Create a Kafka Consumer

If you’re new to Kafka, complete the steps provided in the official Apache Kafka Quickstart guide to set up and try out basic Kafka operations in your local environment.

Create a CDC Data Bridge

Data Bridges allow you to direct and organize data egress from your Ditto Cloud app to multiple destinations. You can create multiple Data Bridges, each with different filters, to send the right data where you need it to go.

From the Change Data Capture tab, create a new Kafka Data Bridge.

In order to see and edit Data Bridges in the Change Data Capture tab, you’ll need to have an assigned role with the “Access app data bridges” and “Manage app data bridges” permissions respectively.See Role-Based Access Control for more.

Webhooks are also available; however, Kafka is our recommended Data Bridge type for most use cases.

Choose whether you’d like the data filtered or unfiltered:

A filtered Data Bridge is an effective way to deliver only the data relevant to your consuming cloud application. We recommend using filtered Data Bridges where possible, to reduce load on consumers and provide greater flexibility for future CDC changes.
An unfiltered Data Bridge streams all changes across your entire app. This is useful when egressing all data to another data store or when routing data within your application.

If you’ve chosen a filtered Data Bridge, select your collection and query.The filter is specified using a DQL predicate. You can filter data similarly to a DQL query after the WHERE clause.For example, to filter only blue cars, specify: color = 'blue'.Or, to stream all data in the specified collection, set the query to true.You can test your query within the editor before creating your Data Bridge and preview the results.

Select the number of partitions to create for the Kafka topic.You may wish to adjust this depending on how many Kafka consumers your application is architected with. See Partitioning Strategies for details.If you’re unsure, 12 is our recommended sensible default.

Name and create the Data Bridge.

You should now be able to see your first Data Bridge in the Ditto Portal!

Obtaining Certificates

Securely connect Ditto to your Kafka consumer by using certificates provided by Ditto to establish a Secure Sockets Layer (SSL) connection. To get your certificates, select a Data Bridge from the CDC page. Under the “Kafka consumer info” section, download and securely store the Cluster Certificate, Cluster Certificate Password, User Certificate, and User Certificate Password.
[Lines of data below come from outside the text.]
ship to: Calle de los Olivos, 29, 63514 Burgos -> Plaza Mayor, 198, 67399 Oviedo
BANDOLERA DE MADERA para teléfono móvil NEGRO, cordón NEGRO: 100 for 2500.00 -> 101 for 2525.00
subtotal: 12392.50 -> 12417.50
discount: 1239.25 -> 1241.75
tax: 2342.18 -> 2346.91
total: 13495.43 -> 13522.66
Store downloaded certificates securely to prevent unauthorized access.

Connecting

To connect your Kafka consumer to the Data Bridge, you’ll need the topic and consumer group prefix, in addition to the certificates and passwords you’ve obtained. These certificates and passwords correspond to the following SSL parameters in your consumer:

SSL Connection	Ditto Name	Description
`ssl.truststore.location`	Cluster certificate	Certificate authority (CA) certificate in PKCS12 format.
`ssl.truststore.password`	Cluster certificate password	Password to decrypt the CA certificate.
`ssl.keystore.location`	User certificate	Location of user certificate in PKCS12 format.
`ssl.keystore.password`	User certificate password	Password to decrypt the user certificate.

Verifying Integration

To verify your CDC setup, we’ve provided a step-by-step guide. This assumes you’ve followed the Apache Kafka Quickstart. We’ll use the scripts located in the bin directory of Kafka version you’ve downloaded, for example: kafka_2.13-3.9.0/bin.
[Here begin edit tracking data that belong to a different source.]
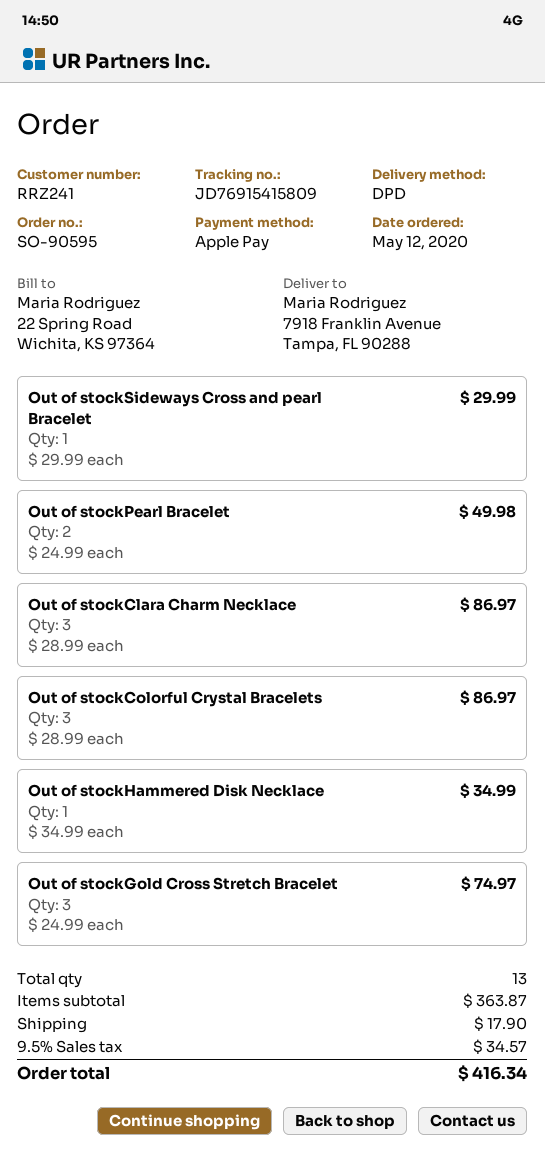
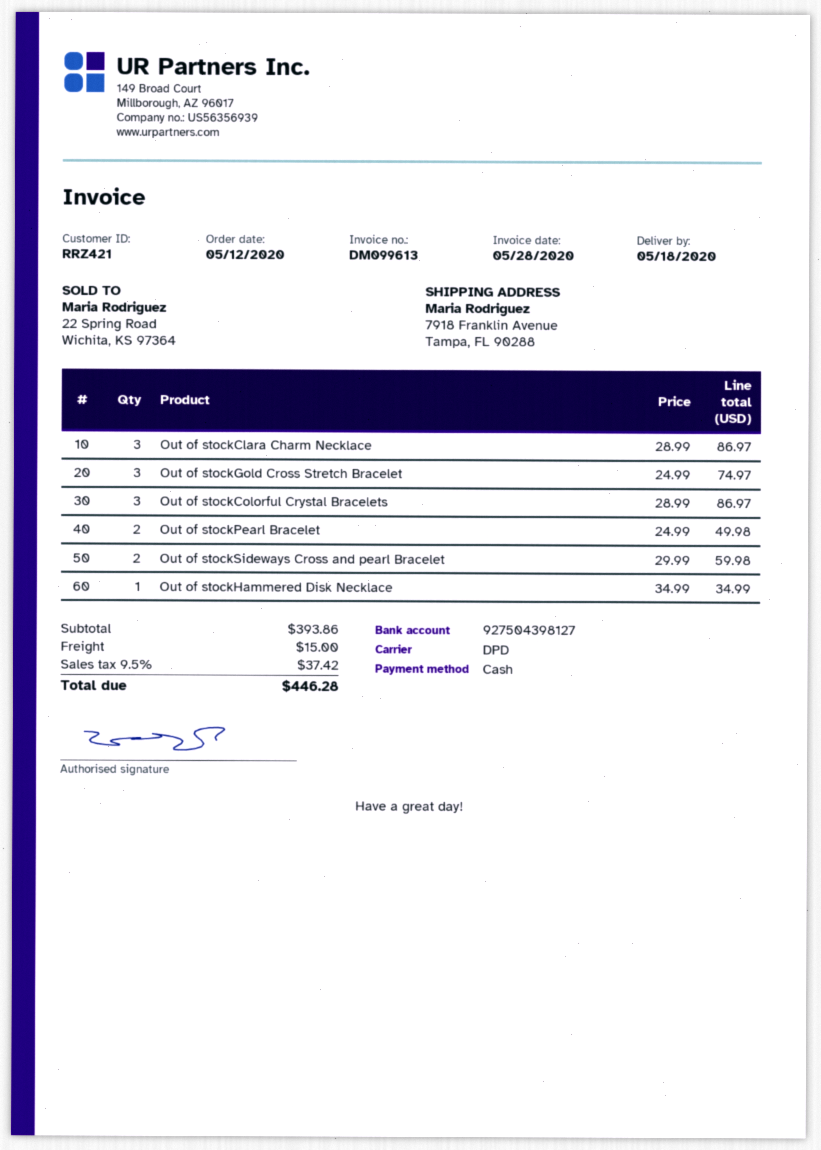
customer number: RRZ241 -> RRZ421
payment method: Apple Pay -> cash
Out of stockSideways Cross and pearl Bracelet: 1 x 29.99 = 29.99 -> 2 x 29.99 = 59.98
subtotal: 363.87 -> 393.86
shipping: 17.90 -> 15.00
tax: 9.5% = 34.57 -> 9.5% = 37.42
total: 416.34 -> 446.28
Copy-paste the following bash script in a terminal, and then replace each variable with the relevant information that displays under the Kafka consumer info section of your Data Bridge.

Bash

CLUSTER_CERT_LOCATION=/path/to/cluster.p12
CLUSTER_CERT_PW=YOUR_CLUSTER_CERT_PASSWORD

USER_CERT_LOCATION=/path/to/user.p12
USER_CERT_PW=YOUR_USER_CERT_PASSWORD

CLOUD_ENDPOINT=YOUR_ENDPOINT
GROUP=YOUR_CONSUMER_GROUP_PREFIX
TOPIC=YOUR_TOPIC

KAFKA=/path/to/kafka_version

$KAFKA/bin/kafka-console-consumer.sh \
 --bootstrap-server $CLOUD_ENDPOINT \
 --consumer-property security.protocol=SSL \
 --consumer-property ssl.truststore.password=$CLUSTER_CERT_PW \
 --consumer-property ssl.truststore.location=$CLUSTER_CERT_LOCATION \
 --consumer-property ssl.keystore.password=$USER_CERT_PW \
 --consumer-property ssl.keystore.location=$USER_CERT_LOCATION \
 --group $GROUP \
 --topic $TOPIC

You’ve successfully connected if no errors display in your terminal, and the script continues running without shutting down.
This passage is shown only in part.